Back to articles

Building a Complete Docker Monitoring Stack with Prometheus & Grafana: A Hands-On Guide

How to set up enterprise-grade monitoring for your Docker infrastructure with GPU support

Aziz Hamadi
#Docker#Prometheus#Grafana#Monitoring#DevOps#MLOps#GPU

How to set up enterprise-grade monitoring for your Docker infrastructure with GPU support

Introduction

In today's cloud-native world, visibility into your infrastructure is not just a luxury—it's a necessity. Whether you're running containerized applications, managing ML workloads with GPU resources, or simply ensuring your services stay healthy, having comprehensive monitoring in place can mean the difference between catching issues early and facing production outages.

In this article, I'll walk you through building a complete monitoring stack for Docker environments using industry-standard tools: Prometheus for metrics collection and Grafana for visualization. What makes this setup special is its comprehensive coverage—from container-level metrics to system-wide performance, and even GPU monitoring for ML/AI workloads.

monitoring stack grafana prometheus gpu

The Challenge: Why Monitor Docker Environments?

Running applications in Docker containers brings numerous benefits: isolation, scalability, and portability. However, this containerization also introduces new complexities:

  • Limited visibility: Traditional monitoring tools often can't peek inside containers
  • Resource isolation: Understanding which containers are consuming resources requires specialized tools
  • GPU workloads: ML/AI applications need GPU monitoring, which traditional tools don't handle well
  • Fragmented metrics: Different components expose metrics in different ways

This is where a purpose-built monitoring stack becomes essential. By combining the right tools, we can achieve complete observability across our entire Docker infrastructure.

The Solution: A Complete Monitoring Stack

Our monitoring stack brings together five powerful components that work in harmony:

1. Prometheus - The Metrics Database

Prometheus is an open-source monitoring and alerting toolkit that's become the de facto standard for cloud-native monitoring. It collects metrics by scraping HTTP endpoints and stores them in a time-series database. Its powerful query language (PromQL) allows you to analyze metrics and create complex alerts.

Key features:

  • Pull-based metric collection
  • Powerful query language
  • Efficient time-series storage
  • Built-in service discovery

2. Grafana - The Visualization Layer

Grafana provides beautiful, customizable dashboards that transform raw metrics into actionable insights. With its extensive library of pre-built dashboards, you can get started monitoring within minutes.

Key features:

  • Rich visualization options (graphs, gauges, heatmaps)
  • Pre-built dashboard library
  • Alerting capabilities
  • Multi-data source support

3. cAdvisor - Container Metrics

Google's cAdvisor (Container Advisor) provides detailed metrics about running containers.
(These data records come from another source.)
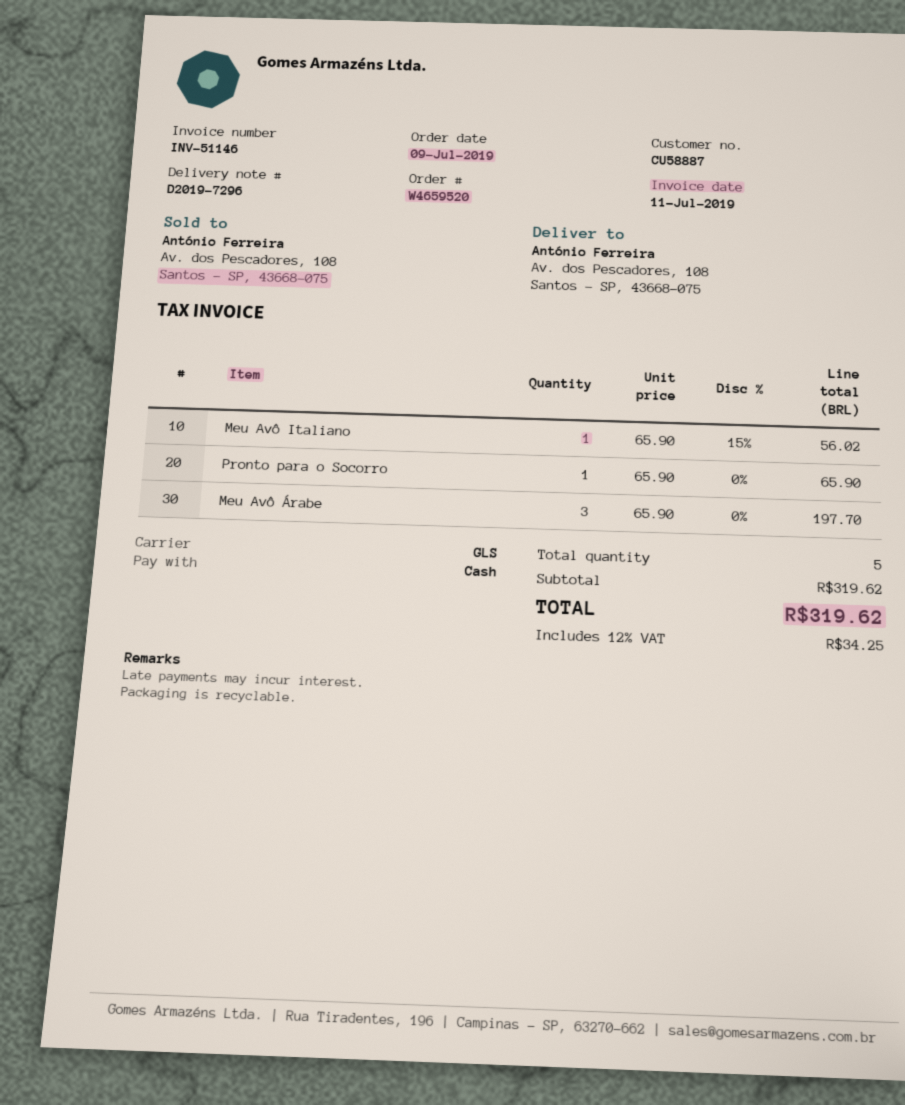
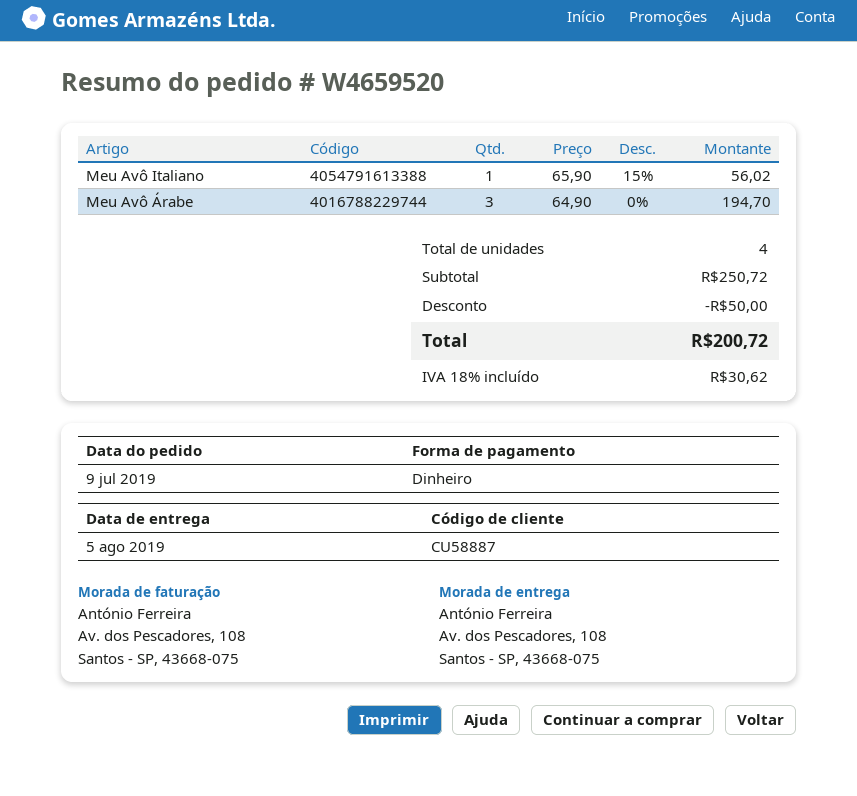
Pronto para o Socorro: 1 x 65.90 = 65.90 -> none
Meu Avô Árabe: 3 x 65.90 = 197.70 -> 3 x 64.90 = 194.70
total quantity: 5 -> 4
subtotal: 319.62 -> 250.72
discount: none -> 50.00
tax: 12% = 34.25 -> 18% = 30.62
total: 319.62 -> 200.72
It automatically discovers all containers on a host and collects resource usage and performance statistics.

Metrics collected:

  • CPU usage per container
  • Memory consumption
  • Network I/O statistics
  • Filesystem usage

4. Node Exporter - Host System Metrics

The Prometheus Node Exporter exposes hardware and OS metrics of the host machine. It's essential for understanding overall system health and resource utilization.

Metrics collected:

  • CPU, memory, disk, and network utilization
  • System load averages
  • Filesystem statistics
  • Hardware temperature (where available)

5. DCGM Exporter - GPU Monitoring (Optional but Powerful)
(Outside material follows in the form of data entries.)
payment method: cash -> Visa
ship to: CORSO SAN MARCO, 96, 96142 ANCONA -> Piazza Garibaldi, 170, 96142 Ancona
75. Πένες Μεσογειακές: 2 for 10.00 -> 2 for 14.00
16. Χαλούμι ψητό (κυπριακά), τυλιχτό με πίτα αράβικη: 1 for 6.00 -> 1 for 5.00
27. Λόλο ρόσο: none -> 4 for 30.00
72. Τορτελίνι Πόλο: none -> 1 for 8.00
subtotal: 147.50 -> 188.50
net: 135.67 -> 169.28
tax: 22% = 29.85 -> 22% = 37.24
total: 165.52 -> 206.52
For ML/AI workloads running on NVIDIA GPUs, the DCGM Exporter provides critical insights into GPU utilization, memory usage, and performance metrics.

Metrics collected:

  • GPU utilization percentage
  • Memory usage (used/total)
  • Temperature and power consumption
  • Performance statistics

Architecture Overview

The architecture is beautifully simple yet powerful:

┌─────────────┐
│  cAdvisor   │──┐
│  (Port 8080)│  │
└─────────────┘  │
                 │
┌─────────────┐  │    ┌─────────────┐    ┌─────────────┐
│Node Exporter│──┼───▶│ Prometheus  │───▶│   Grafana   │
│  (Port 9100)│  │    │ (Port 9090) │    │ (Port 3000) │
└─────────────┘  │    └─────────────┘    └─────────────┘
                 │
┌─────────────┐  │
│DCGM Exporter│──┘
│  (Port 9400)│
└─────────────┘

Each exporter collects metrics from its respective domain and exposes them via HTTP endpoints. Prometheus scrapes these endpoints at regular intervals (every 15 seconds by default) and stores the metrics. Grafana connects to Prometheus as a data source and visualizes the metrics through dashboards.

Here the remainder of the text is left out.